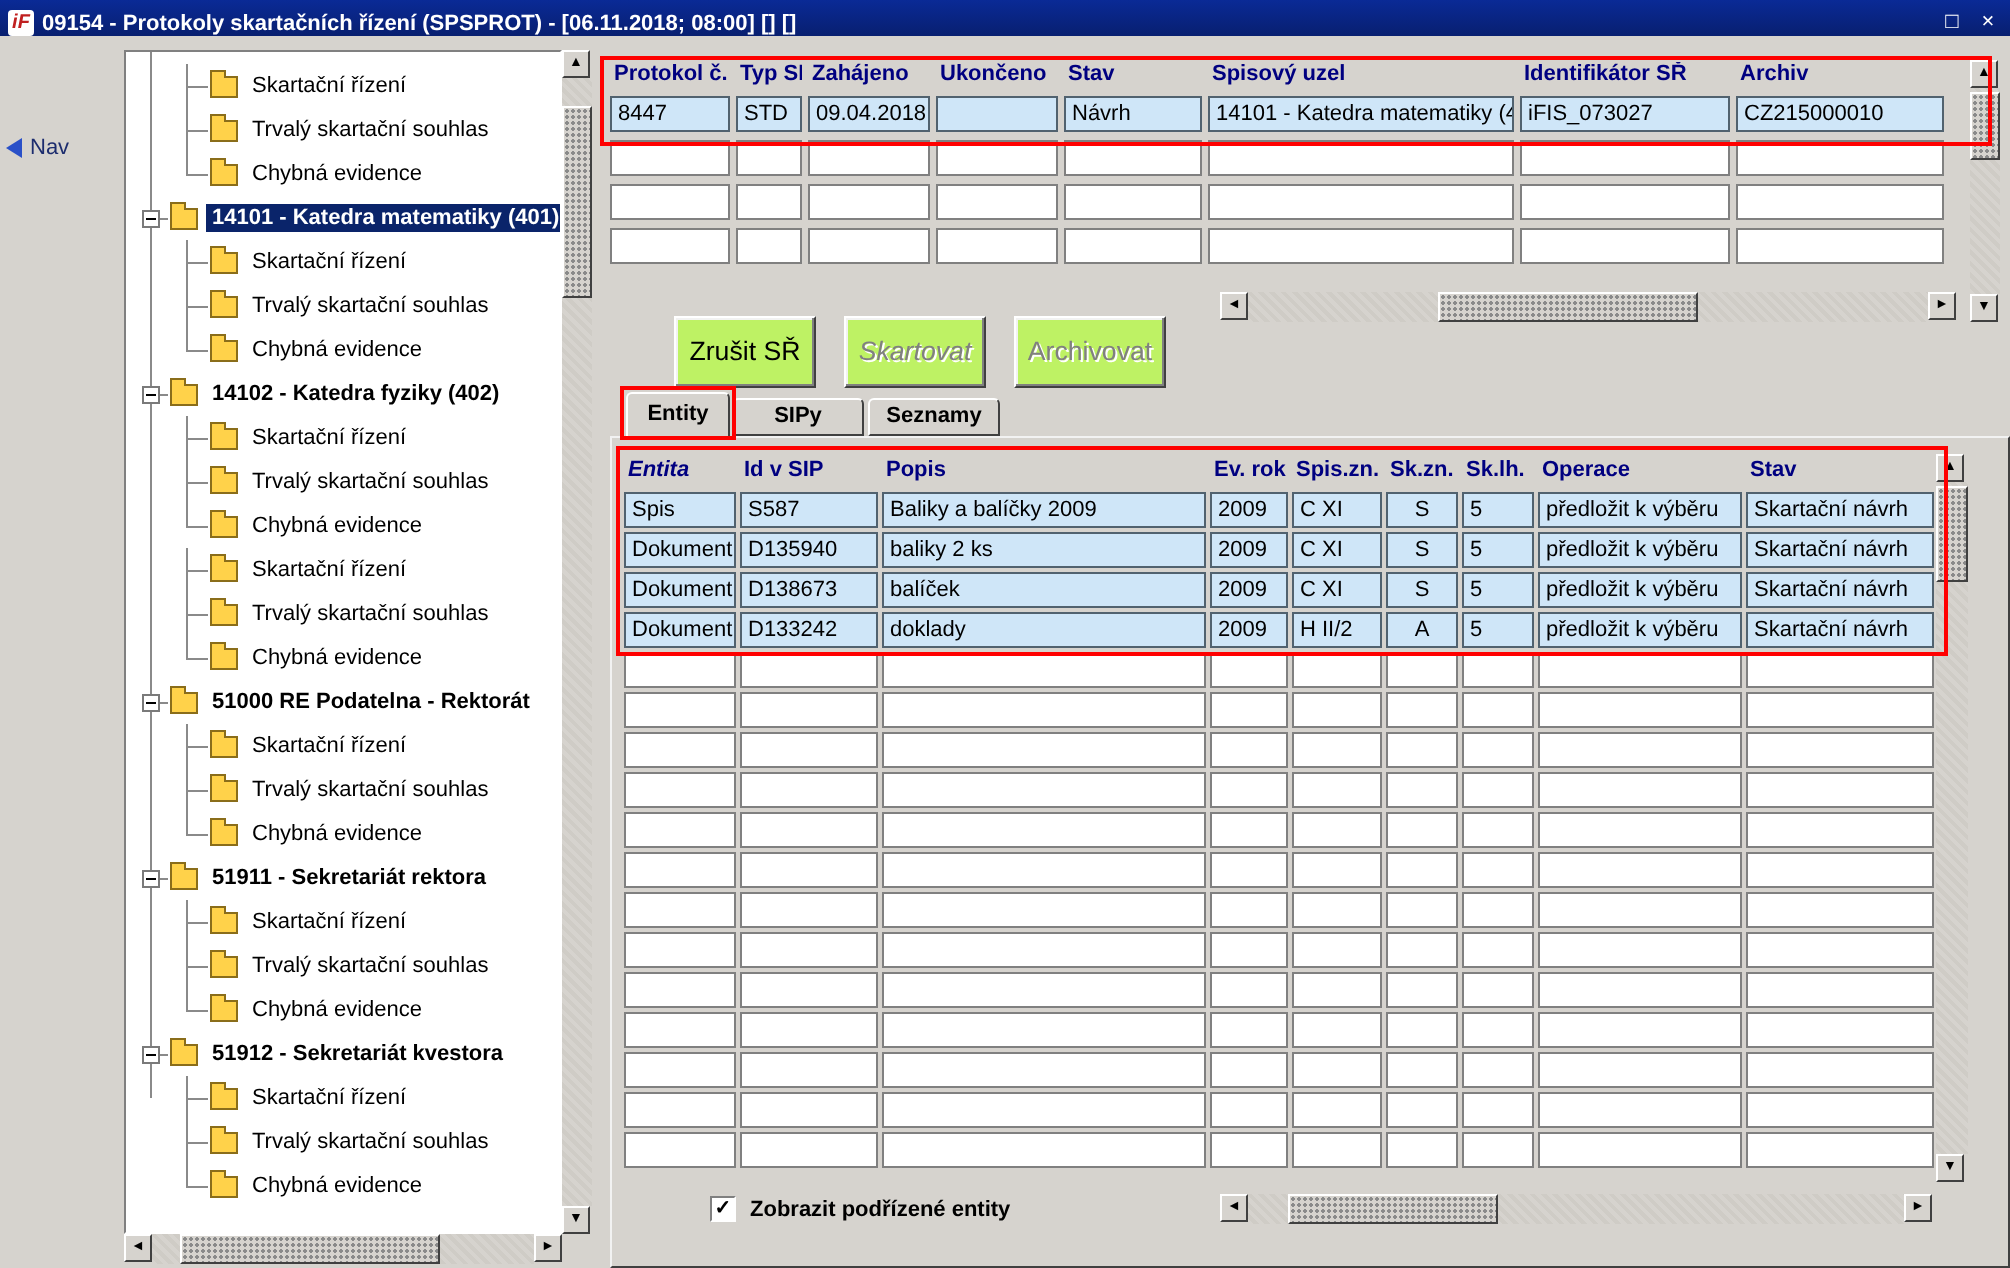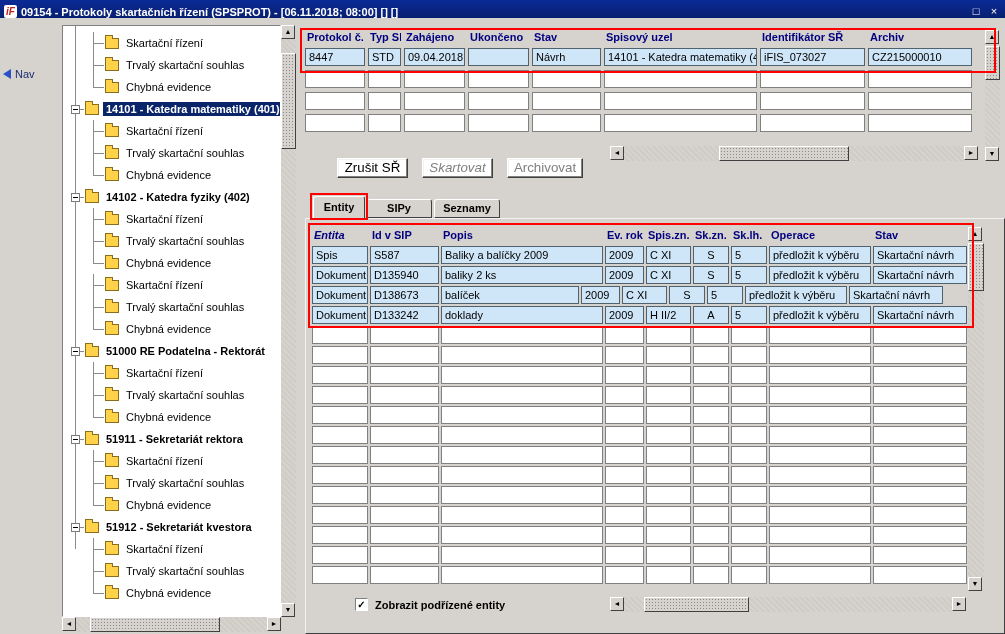--- a/index.html
+++ b/index.html
@@ -51,21 +51,21 @@
   .tcell.data { background:var(--cellbg,#cfe6f8); border-color:#51626f; }
   .tcell.center { text-align:center; padding:0; }
   .protocol { position:absolute; left:305px; top:31px; }
   .protocol .thead { gap:3px; }
   .protocol .trow { gap:3px; margin-bottom:4px; }
   .entity { position:absolute; left:312px; top:229px; z-index:2; }
   .entity .thead { gap:2px; }
   .entity .trow { gap:2px; margin-bottom:2px; }
 
   
-  .btn { position:absolute; height:20px; background:#ffffff; border:1px solid; border-color:#fff #404040 #404040 #fff;
+  .btn { position:absolute; height:36px; background:#bef264; border:1px solid; border-color:#fff #404040 #404040 #fff;
     box-shadow:inset -1px -1px 0 #808080, inset 1px 1px 0 #f2f2f2; text-align:center; line-height:18px; color:#000; }
   .btn.disabled { color:#808080; text-shadow:1px 1px 0 #fff; }
 
   
   .tab { position:absolute; background:#d6d3ce; border:1px solid; border-color:#fff #404040 #404040 #fff;
     border-radius:3px 3px 0 0; text-align:center; font-weight:bold; }
   .tab.active { top:196px; height:23px; line-height:21px; border-bottom:none; z-index:3; }
   .tab.inactive { top:199px; height:19px; line-height:17px; z-index:1; }
   .tab-panel { position:absolute; left:305px; top:218px; width:700px; height:416px; background:#d6d3ce;
     border:1px solid; border-color:#f2f2f2 #404040 #404040 #f2f2f2; z-index:1; }
@@ -351,21 +351,21 @@
           <span class="tcell data" style="width: 39px;">2009</span>
           <span class="tcell data" style="width: 45px;">C XI</span>
           <span class="tcell data center" style="width: 36px;">S</span>
           <span class="tcell data" style="width: 36px;">5</span>
           <span class="tcell data" style="width: 102px;">předložit k výběru</span>
           <span class="tcell data" style="width: 94px;">Skartační návrh</span>
         </div>
         <div class="trow">
           <span class="tcell data" style="width: 56px;">Dokument</span>
           <span class="tcell data" style="width: 69px;">D138673</span>
-          <span class="tcell data" style="width: 138px;">balíček</span>
+          <span class="tcell data" style="width: 162px;">balíček</span>
           <span class="tcell data" style="width: 39px;">2009</span>
           <span class="tcell data" style="width: 45px;">C XI</span>
           <span class="tcell data center" style="width: 36px;">S</span>
           <span class="tcell data" style="width: 36px;">5</span>
           <span class="tcell data" style="width: 102px;">předložit k výběru</span>
           <span class="tcell data" style="width: 94px;">Skartační návrh</span>
         </div>
         <div class="trow">
           <span class="tcell data" style="width: 56px;">Dokument</span>
           <span class="tcell data" style="width: 69px;">D133242</span>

^^^^^^^^^^^^^^^^

▶ _TO DO_:
Set down every entry above verbatim, without pictures.

▶ _TASK ANSWER_:
--- a/index.html
+++ b/index.html
@@ -51,21 +51,21 @@
   .tcell.data { background:var(--cellbg,#cfe6f8); border-color:#51626f; }
   .tcell.center { text-align:center; padding:0; }
   .protocol { position:absolute; left:305px; top:31px; }
   .protocol .thead { gap:3px; }
   .protocol .trow { gap:3px; margin-bottom:4px; }
   .entity { position:absolute; left:312px; top:229px; z-index:2; }
   .entity .thead { gap:2px; }
   .entity .trow { gap:2px; margin-bottom:2px; }
 
   
-  .btn { position:absolute; height:20px; background:#ffffff; border:1px solid; border-color:#fff #404040 #404040 #fff;
+  .btn { position:absolute; height:36px; background:#bef264; border:1px solid; border-color:#fff #404040 #404040 #fff;
     box-shadow:inset -1px -1px 0 #808080, inset 1px 1px 0 #f2f2f2; text-align:center; line-height:18px; color:#000; }
   .btn.disabled { color:#808080; text-shadow:1px 1px 0 #fff; }
 
   
   .tab { position:absolute; background:#d6d3ce; border:1px solid; border-color:#fff #404040 #404040 #fff;
     border-radius:3px 3px 0 0; text-align:center; font-weight:bold; }
   .tab.active { top:196px; height:23px; line-height:21px; border-bottom:none; z-index:3; }
   .tab.inactive { top:199px; height:19px; line-height:17px; z-index:1; }
   .tab-panel { position:absolute; left:305px; top:218px; width:700px; height:416px; background:#d6d3ce;
     border:1px solid; border-color:#f2f2f2 #404040 #404040 #f2f2f2; z-index:1; }
@@ -351,21 +351,21 @@
           <span class="tcell data" style="width: 39px;">2009</span>
           <span class="tcell data" style="width: 45px;">C XI</span>
           <span class="tcell data center" style="width: 36px;">S</span>
           <span class="tcell data" style="width: 36px;">5</span>
           <span class="tcell data" style="width: 102px;">předložit k výběru</span>
           <span class="tcell data" style="width: 94px;">Skartační návrh</span>
         </div>
         <div class="trow">
           <span class="tcell data" style="width: 56px;">Dokument</span>
           <span class="tcell data" style="width: 69px;">D138673</span>
-          <span class="tcell data" style="width: 138px;">balíček</span>
+          <span class="tcell data" style="width: 162px;">balíček</span>
           <span class="tcell data" style="width: 39px;">2009</span>
           <span class="tcell data" style="width: 45px;">C XI</span>
           <span class="tcell data center" style="width: 36px;">S</span>
           <span class="tcell data" style="width: 36px;">5</span>
           <span class="tcell data" style="width: 102px;">předložit k výběru</span>
           <span class="tcell data" style="width: 94px;">Skartační návrh</span>
         </div>
         <div class="trow">
           <span class="tcell data" style="width: 56px;">Dokument</span>
           <span class="tcell data" style="width: 69px;">D133242</span>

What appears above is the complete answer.